> _What is needed_
The answer must restate every entry exactly as it appears.

> _The data_
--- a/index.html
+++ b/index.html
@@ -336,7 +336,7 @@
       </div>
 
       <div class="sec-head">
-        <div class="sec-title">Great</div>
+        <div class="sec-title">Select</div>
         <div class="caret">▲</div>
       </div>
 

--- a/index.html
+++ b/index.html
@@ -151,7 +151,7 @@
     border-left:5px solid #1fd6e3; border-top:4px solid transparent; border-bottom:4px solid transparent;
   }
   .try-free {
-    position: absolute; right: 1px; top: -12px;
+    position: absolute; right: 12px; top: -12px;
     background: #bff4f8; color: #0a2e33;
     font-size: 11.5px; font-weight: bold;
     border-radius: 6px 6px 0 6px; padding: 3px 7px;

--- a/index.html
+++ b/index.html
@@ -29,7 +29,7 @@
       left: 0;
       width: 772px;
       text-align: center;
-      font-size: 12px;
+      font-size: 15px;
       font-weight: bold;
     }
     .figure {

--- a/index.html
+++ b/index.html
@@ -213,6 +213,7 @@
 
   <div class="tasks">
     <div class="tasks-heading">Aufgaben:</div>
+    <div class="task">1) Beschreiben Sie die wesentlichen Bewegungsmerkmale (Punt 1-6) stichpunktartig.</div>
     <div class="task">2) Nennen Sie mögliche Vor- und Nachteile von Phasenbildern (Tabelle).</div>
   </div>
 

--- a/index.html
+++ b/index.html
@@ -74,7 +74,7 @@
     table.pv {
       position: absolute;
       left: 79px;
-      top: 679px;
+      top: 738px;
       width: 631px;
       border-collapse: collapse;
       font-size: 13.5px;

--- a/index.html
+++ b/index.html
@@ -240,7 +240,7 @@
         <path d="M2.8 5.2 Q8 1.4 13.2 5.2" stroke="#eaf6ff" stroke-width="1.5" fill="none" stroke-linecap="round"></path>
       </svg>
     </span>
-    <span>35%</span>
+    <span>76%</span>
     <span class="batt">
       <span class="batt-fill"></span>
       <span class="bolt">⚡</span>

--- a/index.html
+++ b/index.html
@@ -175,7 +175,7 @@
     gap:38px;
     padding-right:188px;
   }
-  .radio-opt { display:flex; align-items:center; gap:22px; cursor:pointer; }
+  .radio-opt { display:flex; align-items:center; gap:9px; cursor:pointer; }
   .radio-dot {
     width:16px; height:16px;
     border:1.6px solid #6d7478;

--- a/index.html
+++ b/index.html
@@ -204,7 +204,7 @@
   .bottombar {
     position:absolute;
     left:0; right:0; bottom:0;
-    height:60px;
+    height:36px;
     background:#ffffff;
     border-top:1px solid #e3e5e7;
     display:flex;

> _Completed task_
--- a/index.html
+++ b/index.html
@@ -336,7 +336,7 @@
       </div>
 
       <div class="sec-head">
-        <div class="sec-title">Great</div>
+        <div class="sec-title">Select</div>
         <div class="caret">▲</div>
       </div>
 

--- a/index.html
+++ b/index.html
@@ -151,7 +151,7 @@
     border-left:5px solid #1fd6e3; border-top:4px solid transparent; border-bottom:4px solid transparent;
   }
   .try-free {
-    position: absolute; right: 1px; top: -12px;
+    position: absolute; right: 12px; top: -12px;
     background: #bff4f8; color: #0a2e33;
     font-size: 11.5px; font-weight: bold;
     border-radius: 6px 6px 0 6px; padding: 3px 7px;

--- a/index.html
+++ b/index.html
@@ -29,7 +29,7 @@
       left: 0;
       width: 772px;
       text-align: center;
-      font-size: 12px;
+      font-size: 15px;
       font-weight: bold;
     }
     .figure {

--- a/index.html
+++ b/index.html
@@ -213,6 +213,7 @@
 
   <div class="tasks">
     <div class="tasks-heading">Aufgaben:</div>
+    <div class="task">1) Beschreiben Sie die wesentlichen Bewegungsmerkmale (Punt 1-6) stichpunktartig.</div>
     <div class="task">2) Nennen Sie mögliche Vor- und Nachteile von Phasenbildern (Tabelle).</div>
   </div>
 

--- a/index.html
+++ b/index.html
@@ -74,7 +74,7 @@
     table.pv {
       position: absolute;
       left: 79px;
-      top: 679px;
+      top: 738px;
       width: 631px;
       border-collapse: collapse;
       font-size: 13.5px;

--- a/index.html
+++ b/index.html
@@ -240,7 +240,7 @@
         <path d="M2.8 5.2 Q8 1.4 13.2 5.2" stroke="#eaf6ff" stroke-width="1.5" fill="none" stroke-linecap="round"></path>
       </svg>
     </span>
-    <span>35%</span>
+    <span>76%</span>
     <span class="batt">
       <span class="batt-fill"></span>
       <span class="bolt">⚡</span>

--- a/index.html
+++ b/index.html
@@ -175,7 +175,7 @@
     gap:38px;
     padding-right:188px;
   }
-  .radio-opt { display:flex; align-items:center; gap:22px; cursor:pointer; }
+  .radio-opt { display:flex; align-items:center; gap:9px; cursor:pointer; }
   .radio-dot {
     width:16px; height:16px;
     border:1.6px solid #6d7478;

--- a/index.html
+++ b/index.html
@@ -204,7 +204,7 @@
   .bottombar {
     position:absolute;
     left:0; right:0; bottom:0;
-    height:60px;
+    height:36px;
     background:#ffffff;
     border-top:1px solid #e3e5e7;
     display:flex;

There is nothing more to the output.